* **Records supplied**
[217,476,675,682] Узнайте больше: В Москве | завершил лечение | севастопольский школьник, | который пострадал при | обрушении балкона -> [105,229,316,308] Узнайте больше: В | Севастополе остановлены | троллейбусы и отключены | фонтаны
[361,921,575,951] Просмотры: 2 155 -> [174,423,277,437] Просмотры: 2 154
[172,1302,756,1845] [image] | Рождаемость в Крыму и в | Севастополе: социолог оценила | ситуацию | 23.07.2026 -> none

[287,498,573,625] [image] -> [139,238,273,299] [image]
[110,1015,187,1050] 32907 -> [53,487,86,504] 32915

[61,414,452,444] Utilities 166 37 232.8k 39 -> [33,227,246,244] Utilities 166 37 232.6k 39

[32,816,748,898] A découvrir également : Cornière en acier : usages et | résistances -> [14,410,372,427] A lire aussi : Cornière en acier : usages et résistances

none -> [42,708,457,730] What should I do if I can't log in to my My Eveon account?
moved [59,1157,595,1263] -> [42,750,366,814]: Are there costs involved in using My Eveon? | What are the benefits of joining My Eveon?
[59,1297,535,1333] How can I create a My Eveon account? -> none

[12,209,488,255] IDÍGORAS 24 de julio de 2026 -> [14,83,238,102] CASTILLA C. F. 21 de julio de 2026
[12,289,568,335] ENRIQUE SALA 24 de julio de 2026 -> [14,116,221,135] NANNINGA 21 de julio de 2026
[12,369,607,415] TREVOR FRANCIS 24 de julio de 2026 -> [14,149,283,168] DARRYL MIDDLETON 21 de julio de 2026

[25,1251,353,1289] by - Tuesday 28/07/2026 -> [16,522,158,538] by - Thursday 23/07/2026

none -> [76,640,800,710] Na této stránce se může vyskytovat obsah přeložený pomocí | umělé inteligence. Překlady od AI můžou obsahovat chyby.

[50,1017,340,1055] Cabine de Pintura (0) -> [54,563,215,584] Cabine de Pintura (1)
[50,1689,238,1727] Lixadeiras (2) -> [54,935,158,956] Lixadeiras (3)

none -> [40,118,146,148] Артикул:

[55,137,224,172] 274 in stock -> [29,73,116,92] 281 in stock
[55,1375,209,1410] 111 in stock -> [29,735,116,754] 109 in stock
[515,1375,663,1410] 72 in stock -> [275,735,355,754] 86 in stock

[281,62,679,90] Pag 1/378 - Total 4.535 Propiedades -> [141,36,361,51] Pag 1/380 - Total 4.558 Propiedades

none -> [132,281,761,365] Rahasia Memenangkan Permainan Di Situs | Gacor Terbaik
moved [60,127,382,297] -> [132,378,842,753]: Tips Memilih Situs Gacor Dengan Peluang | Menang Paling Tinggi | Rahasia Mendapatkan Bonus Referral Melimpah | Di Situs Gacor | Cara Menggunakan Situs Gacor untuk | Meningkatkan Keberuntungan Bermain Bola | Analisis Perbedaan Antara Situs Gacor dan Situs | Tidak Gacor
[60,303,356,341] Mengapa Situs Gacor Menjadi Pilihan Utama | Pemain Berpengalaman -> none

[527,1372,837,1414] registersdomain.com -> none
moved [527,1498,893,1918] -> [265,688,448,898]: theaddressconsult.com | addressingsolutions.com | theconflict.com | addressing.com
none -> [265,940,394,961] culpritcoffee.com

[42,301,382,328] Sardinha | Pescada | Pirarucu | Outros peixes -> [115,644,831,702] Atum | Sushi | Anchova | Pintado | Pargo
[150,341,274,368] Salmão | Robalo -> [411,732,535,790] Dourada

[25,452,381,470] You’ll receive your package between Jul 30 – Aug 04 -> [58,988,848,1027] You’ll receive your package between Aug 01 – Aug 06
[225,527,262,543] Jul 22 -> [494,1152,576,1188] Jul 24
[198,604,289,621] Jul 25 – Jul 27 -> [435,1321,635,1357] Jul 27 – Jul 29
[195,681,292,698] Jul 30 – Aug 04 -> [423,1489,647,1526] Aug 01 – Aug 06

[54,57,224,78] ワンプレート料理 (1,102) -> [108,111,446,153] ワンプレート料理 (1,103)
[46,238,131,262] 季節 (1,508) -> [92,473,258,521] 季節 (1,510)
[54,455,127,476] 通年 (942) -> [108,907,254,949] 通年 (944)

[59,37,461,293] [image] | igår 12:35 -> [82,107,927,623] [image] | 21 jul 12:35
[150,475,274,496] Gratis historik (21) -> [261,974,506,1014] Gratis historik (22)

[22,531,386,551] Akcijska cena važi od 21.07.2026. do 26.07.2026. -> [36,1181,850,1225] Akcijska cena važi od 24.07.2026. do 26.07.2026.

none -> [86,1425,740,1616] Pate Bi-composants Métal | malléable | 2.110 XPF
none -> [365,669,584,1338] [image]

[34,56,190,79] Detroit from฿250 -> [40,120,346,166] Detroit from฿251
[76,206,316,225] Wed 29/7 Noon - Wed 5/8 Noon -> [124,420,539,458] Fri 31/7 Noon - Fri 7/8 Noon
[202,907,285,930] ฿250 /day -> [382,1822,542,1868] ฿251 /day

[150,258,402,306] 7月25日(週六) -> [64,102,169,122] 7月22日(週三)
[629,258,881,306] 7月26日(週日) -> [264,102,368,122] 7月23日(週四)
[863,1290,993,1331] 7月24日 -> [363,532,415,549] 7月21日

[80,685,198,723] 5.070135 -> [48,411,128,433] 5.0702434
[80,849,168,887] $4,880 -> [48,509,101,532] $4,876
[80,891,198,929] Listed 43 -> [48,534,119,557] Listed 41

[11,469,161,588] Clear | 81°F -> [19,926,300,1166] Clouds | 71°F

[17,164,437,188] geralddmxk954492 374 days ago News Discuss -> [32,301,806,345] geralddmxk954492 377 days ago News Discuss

* **What is needed**
Extract each line from the entries above that contains the string "Eveon".

* **Expected output**
none -> [42,708,457,730] What should I do if I can't log in to my My Eveon account?
moved [59,1157,595,1263] -> [42,750,366,814]: Are there costs involved in using My Eveon? | What are the benefits of joining My Eveon?
[59,1297,535,1333] How can I create a My Eveon account? -> none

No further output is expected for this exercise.